Common sense isn’t as common as many people think.
And these days it’s in shorter supply than ever.
If you often find yourself lacking common sense (as I do), don’t beat yourself up:
Instead, read this…
10 reasons why you lack common sense (and what to do about it)
1) You’re too much in your head
One of the top reasons why you lack common sense is being too much in your head.
As someone who’s suffered from this for years, I know exactly how it works.
You start overanalyzing and getting lost in your thoughts, and then you try to find simplicity and solutions in life by using the same mental processes that got you tangled up.
But the answers aren’t to be found in your mind.
Common sense comes about from living and experiencing, rather than from analyzing or thinking.
It comes from doing, from failing and from getting down in the mud.
If you’ve never had to change a spare tire, reading about how to do it and watching YouTube videos on how to do it is never going to do you as much good as having someone guide you and actually doing it.
2) You’re disconnected from real life
Modern life has many advantages.
One big disadvantage is that it prizes intellectual and technical work and lifestyle over physicality, working with your hands and time in nature.
If you work in the trades or in the outdoors, this point may apply less to you.
But for many of us, we live lives that tend to be less in nature and less with our hands.
You may work in a bank, in an office or making spreadsheets, for example.
This can lead to becoming highly specialized in certain fields but missing out on common sense.
Thus, you may be a brilliant insurance actuary, but when it comes to deciding what size of pizza to order or closing the windows before it rains you’re hopeless.
Common sense doesn’t come easy when your job requires more specialized, intellectual knowledge.

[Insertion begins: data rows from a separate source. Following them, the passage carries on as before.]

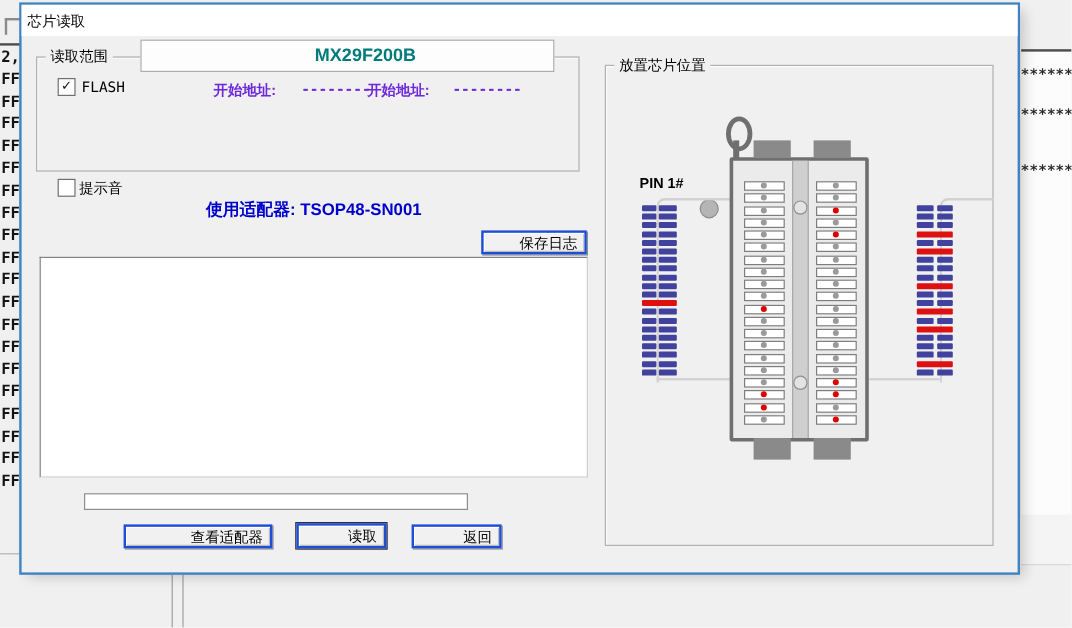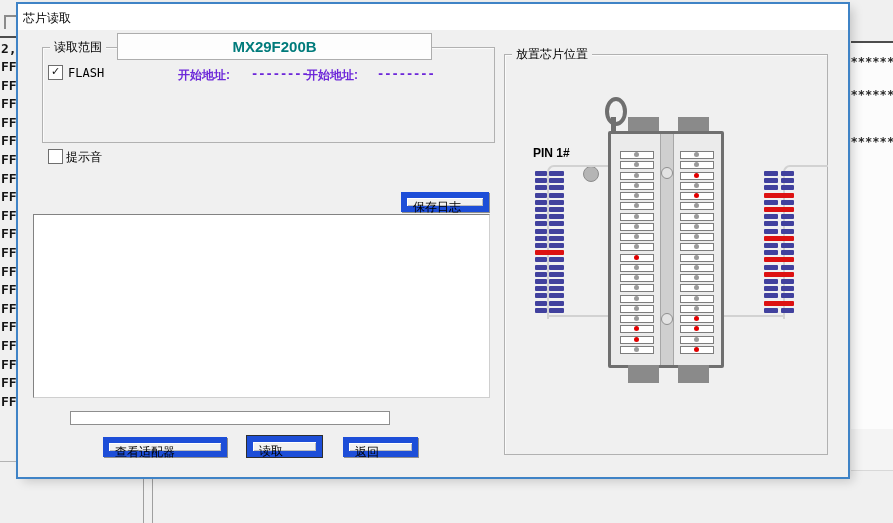--- a/index.html
+++ b/index.html
@@ -24,41 +24,41 @@
   #dialog{position:absolute;left:18px;top:4px;width:830px;height:473px;background:#f0f0f0;
     box-shadow:0 0 0 2px #3f83c6, 5px 4px 10px rgba(0,0,0,.18);}
   #titlebar{position:absolute;left:0;top:0;width:100%;height:26px;background:#ffffff;}
   #titlebar .t1{position:absolute;left:5px;top:6px;font-size:12px;color:#000;}
   #titlebar .t2{position:absolute;left:82px;top:6px;font-size:12px;color:#000;}
 
   .groupbox{position:absolute;border:1px solid #b1b1b1;box-shadow:inset 1px 1px 0 #fbfbfb;}
   .gb-title{position:absolute;top:-8px;background:#f0f0f0;padding:0 4px;font-size:12px;color:#000;line-height:14px;}
 
   #chipbox{position:absolute;left:99px;top:29px;width:313px;height:25px;background:#fdfdfd;border:1px solid #adadad;
-    text-align:center;line-height:25px;font-weight:bold;font-size:15px;color:#007b7b;}
+    text-align:center;line-height:25px;font-weight:bold;font-size:15px;color:#007b7b;padding-left:30px;}
 
   .checkbox{position:absolute;width:13px;height:13px;background:#fff;border:1px solid #6e6e6e;font:bold 11px "DejaVu Sans",sans-serif;
     color:#111;text-align:center;line-height:12px;}
   .checkbox.checked::after{content:"✓";}
   .cb-label{position:absolute;font-size:12px;color:#000;}
   .mono{font-family:"DejaVu Sans Mono",monospace;}
   .dis{color:#6d28d9;font-size:12px;font-weight:bold;}
 
   #adapter-line{position:absolute;left:15px;top:162px;width:457px;text-align:center;
     font-weight:bold;font-size:14px;color:#0000cc;}
   #msg-strip{position:absolute;left:15px;top:189px;width:324px;height:18px;background:#fff;border:1px solid #c6c6c6;
     text-align:center;line-height:18px;font-size:12px;color:#e00000;}
   #log-area{position:absolute;left:15px;top:210px;width:455px;height:182px;background:#fff;
     border:1px solid #828282;border-bottom-color:#cfcfcf;border-right-color:#cfcfcf;}
   #progress{position:absolute;left:52px;top:407px;width:318px;height:12px;background:#fff;border:1px solid #8e8e8e;}
   #progress .fill{height:100%;background:#2ea84e;width:0;}
 
-  .btn{position:absolute;background:#f1f1f1;border:6px solid #1d4ed8;
+  .btn{position:absolute;background:#f1f1f1;border:2px solid #1d4ed8;
     box-shadow:1px 1px 0 #8f8f8f, inset 1px 1px 0 #ffffff, inset -1px -1px 0 #bdbdbd;
-    font-size:12px;color:#000;text-align:left;cursor:default;}
+    font-size:12px;color:#000;text-align:right;cursor:default;}
   .btn-default{box-shadow:0 0 0 1px #2e2e2e, 1px 1px 0 #8f8f8f, inset 1px 1px 0 #ffffff, inset -1px -1px 0 #bdbdbd;}
 
   
   #gb2{left:486px;top:50px;width:322px;height:399px;}
   #tsop-label{position:absolute;left:0;top:28px;width:100%;text-align:center;font-weight:bold;font-size:13px;color:#000;}
   #zif-label{position:absolute;left:0;top:346px;width:100%;text-align:center;font-weight:bold;font-size:13px;color:#000;}
   #pin1-label{position:absolute;left:28px;top:91px;font-weight:bold;font-size:12px;color:#000;}
   #pin1-dot{position:absolute;left:78px;top:111px;width:14px;height:14px;border-radius:50%;background:#b5b5b5;border:1px solid #8c8c8c;}
 
   #socket-body{position:absolute;left:103px;top:76px;width:110px;height:231px;background:#ebebeb;border:3px solid #6f6f6f;border-radius:2px;}
@@ -119,35 +119,36 @@
       <div class="bg-ast" style="top: 88px;">*******</div>
       <div class="bg-ast" style="top: 135px;">*******</div>
     </div>
 
   <div id="dialog">
 
     <div id="titlebar">
       <span class="t1">芯片读取</span>
     </div>
 
-    <div class="groupbox" style="left:24px;top:43px;width:451px;height:94px;">
+    <div class="groupbox" style="left:12px;top:43px;width:451px;height:94px;">
       <span class="gb-title" style="left:7px;">读取范围</span>
     </div>
     <div id="chipbox">MX29F200B</div>
 
     <div class="checkbox checked" id="cb-flash" style="left:30px;top:61px;"></div>
     <span class="cb-label mono" style="left:50px;top:62px;">FLASH</span>
     <span class="cb-label dis" style="left:160px;top:63px;">开始地址:</span>
     <span class="cb-label dis mono" style="left:233px;top:63px;">--------</span>
     <span class="cb-label dis" style="left:288px;top:63px;">开始地址:</span>
     <span class="cb-label dis mono" style="left:359px;top:63px;">--------</span>
 
     <div class="checkbox" id="cb-beep" style="left:30px;top:145px;"></div>
     <span class="cb-label" style="left:48px;top:145px;">提示音</span>
 
+    <div id="adapter-line">使用适配器: TSOP48-SN001</div>
     <button class="btn" style="left:383px;top:188px;width:88px;height:20px;">保存日志</button>
 
     <div id="log-area"></div>
 
     <div id="progress">
         <div class="fill" style="width: 0%;"></div>
       </div>
 
     <button class="btn" style="left:85px;top:433px;width:124px;height:20px;">查看适配器</button>
     <button class="btn btn-default" style="left:229px;top:432px;width:75px;height:21px;">读取</button>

3) You don’t know your own purpose
One of the top reasons why you lack common sense is not knowing your purpose.
I know, because I struggled with this for years and years.
I tried to force myself to be “positive,” or visualize a better future but I always seemed to come up short.
The truth is I was driving in circles and repeating the same basic mistakes over and over because I didn’t really know my own mission.
When it comes to experiencing a lack of common sense in yourself, it could be that you’re not living your life aligned with a deeper sense of purpose.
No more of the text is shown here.